### What the exercise asks
Beneath this instruction is a block of data; output from it exactly the lines that run from the one containing "total: 560.47 -> 606.33" through the one containing "Beta Fork Adapter Socket with Thru Axle ROAD: 2", inclusive.

### Source material
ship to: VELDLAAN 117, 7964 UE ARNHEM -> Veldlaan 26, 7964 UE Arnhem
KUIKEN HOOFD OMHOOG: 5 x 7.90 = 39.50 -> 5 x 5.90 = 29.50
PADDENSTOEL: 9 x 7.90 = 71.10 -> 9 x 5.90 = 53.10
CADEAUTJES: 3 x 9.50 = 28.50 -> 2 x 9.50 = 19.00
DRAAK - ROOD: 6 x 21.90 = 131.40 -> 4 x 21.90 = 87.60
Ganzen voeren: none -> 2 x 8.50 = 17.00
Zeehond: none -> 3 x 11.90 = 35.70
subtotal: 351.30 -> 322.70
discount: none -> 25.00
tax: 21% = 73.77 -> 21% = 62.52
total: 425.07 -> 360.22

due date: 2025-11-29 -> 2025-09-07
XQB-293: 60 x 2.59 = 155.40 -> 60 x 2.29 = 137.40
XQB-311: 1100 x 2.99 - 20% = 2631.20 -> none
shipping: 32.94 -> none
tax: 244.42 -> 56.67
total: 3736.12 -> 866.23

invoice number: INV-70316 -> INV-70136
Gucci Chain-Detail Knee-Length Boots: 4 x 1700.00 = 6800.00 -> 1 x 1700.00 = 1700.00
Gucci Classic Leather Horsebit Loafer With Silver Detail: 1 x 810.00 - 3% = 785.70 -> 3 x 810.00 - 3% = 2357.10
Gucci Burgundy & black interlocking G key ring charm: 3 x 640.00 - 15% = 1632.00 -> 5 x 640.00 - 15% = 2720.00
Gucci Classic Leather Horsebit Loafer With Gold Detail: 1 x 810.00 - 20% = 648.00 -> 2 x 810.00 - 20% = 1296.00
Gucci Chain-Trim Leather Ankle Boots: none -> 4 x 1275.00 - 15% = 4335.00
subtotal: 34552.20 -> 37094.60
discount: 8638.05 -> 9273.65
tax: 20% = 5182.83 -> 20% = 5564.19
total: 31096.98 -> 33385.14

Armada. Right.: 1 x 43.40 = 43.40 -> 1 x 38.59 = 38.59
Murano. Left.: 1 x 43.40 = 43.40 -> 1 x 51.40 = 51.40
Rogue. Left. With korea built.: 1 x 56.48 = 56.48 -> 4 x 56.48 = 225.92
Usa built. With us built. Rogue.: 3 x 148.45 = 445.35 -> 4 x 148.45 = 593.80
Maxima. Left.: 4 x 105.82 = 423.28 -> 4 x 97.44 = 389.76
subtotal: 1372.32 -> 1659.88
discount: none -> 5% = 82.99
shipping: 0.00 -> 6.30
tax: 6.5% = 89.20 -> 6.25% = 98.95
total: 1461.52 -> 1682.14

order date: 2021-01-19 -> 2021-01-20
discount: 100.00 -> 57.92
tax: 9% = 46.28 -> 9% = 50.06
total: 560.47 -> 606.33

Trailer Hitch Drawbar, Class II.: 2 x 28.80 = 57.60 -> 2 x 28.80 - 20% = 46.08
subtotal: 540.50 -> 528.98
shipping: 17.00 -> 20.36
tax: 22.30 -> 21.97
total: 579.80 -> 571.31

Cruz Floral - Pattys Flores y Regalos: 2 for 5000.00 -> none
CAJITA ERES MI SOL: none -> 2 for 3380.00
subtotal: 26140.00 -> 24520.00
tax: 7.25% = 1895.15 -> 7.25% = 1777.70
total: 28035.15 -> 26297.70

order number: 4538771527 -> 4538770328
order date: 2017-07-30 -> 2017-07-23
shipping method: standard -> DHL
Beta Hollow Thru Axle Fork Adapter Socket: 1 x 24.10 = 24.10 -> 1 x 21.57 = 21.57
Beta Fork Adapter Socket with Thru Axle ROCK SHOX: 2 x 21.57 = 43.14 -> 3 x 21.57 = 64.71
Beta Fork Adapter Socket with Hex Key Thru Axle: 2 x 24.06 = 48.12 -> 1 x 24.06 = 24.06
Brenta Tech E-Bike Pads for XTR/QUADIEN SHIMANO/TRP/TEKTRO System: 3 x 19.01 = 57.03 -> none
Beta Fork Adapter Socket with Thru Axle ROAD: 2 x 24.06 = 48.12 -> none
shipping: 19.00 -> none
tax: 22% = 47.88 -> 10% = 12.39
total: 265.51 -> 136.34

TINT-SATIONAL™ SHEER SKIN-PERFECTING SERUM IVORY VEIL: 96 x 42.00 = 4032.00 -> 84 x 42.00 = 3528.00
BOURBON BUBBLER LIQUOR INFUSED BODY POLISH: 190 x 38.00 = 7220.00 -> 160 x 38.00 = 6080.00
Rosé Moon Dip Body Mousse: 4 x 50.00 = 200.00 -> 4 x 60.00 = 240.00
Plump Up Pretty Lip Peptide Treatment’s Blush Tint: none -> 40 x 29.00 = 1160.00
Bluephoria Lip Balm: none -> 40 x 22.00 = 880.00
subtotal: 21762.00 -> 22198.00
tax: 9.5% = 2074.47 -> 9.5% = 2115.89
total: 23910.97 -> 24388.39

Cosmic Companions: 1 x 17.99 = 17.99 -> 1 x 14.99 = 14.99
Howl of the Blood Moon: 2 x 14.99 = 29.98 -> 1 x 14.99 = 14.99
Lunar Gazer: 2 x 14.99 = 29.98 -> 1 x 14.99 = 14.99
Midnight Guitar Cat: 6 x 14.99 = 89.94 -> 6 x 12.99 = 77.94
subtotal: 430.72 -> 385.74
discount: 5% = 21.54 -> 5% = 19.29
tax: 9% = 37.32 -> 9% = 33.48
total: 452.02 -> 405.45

### Exercise output
total: 560.47 -> 606.33

Trailer Hitch Drawbar, Class II.: 2 x 28.80 = 57.60 -> 2 x 28.80 - 20% = 46.08
subtotal: 540.50 -> 528.98
shipping: 17.00 -> 20.36
tax: 22.30 -> 21.97
total: 579.80 -> 571.31

Cruz Floral - Pattys Flores y Regalos: 2 for 5000.00 -> none
CAJITA ERES MI SOL: none -> 2 for 3380.00
subtotal: 26140.00 -> 24520.00
tax: 7.25% = 1895.15 -> 7.25% = 1777.70
total: 28035.15 -> 26297.70

order number: 4538771527 -> 4538770328
order date: 2017-07-30 -> 2017-07-23
shipping method: standard -> DHL
Beta Hollow Thru Axle Fork Adapter Socket: 1 x 24.10 = 24.10 -> 1 x 21.57 = 21.57
Beta Fork Adapter Socket with Thru Axle ROCK SHOX: 2 x 21.57 = 43.14 -> 3 x 21.57 = 64.71
Beta Fork Adapter Socket with Hex Key Thru Axle: 2 x 24.06 = 48.12 -> 1 x 24.06 = 24.06
Brenta Tech E-Bike Pads for XTR/QUADIEN SHIMANO/TRP/TEKTRO System: 3 x 19.01 = 57.03 -> none
Beta Fork Adapter Socket with Thru Axle ROAD: 2 x 24.06 = 48.12 -> none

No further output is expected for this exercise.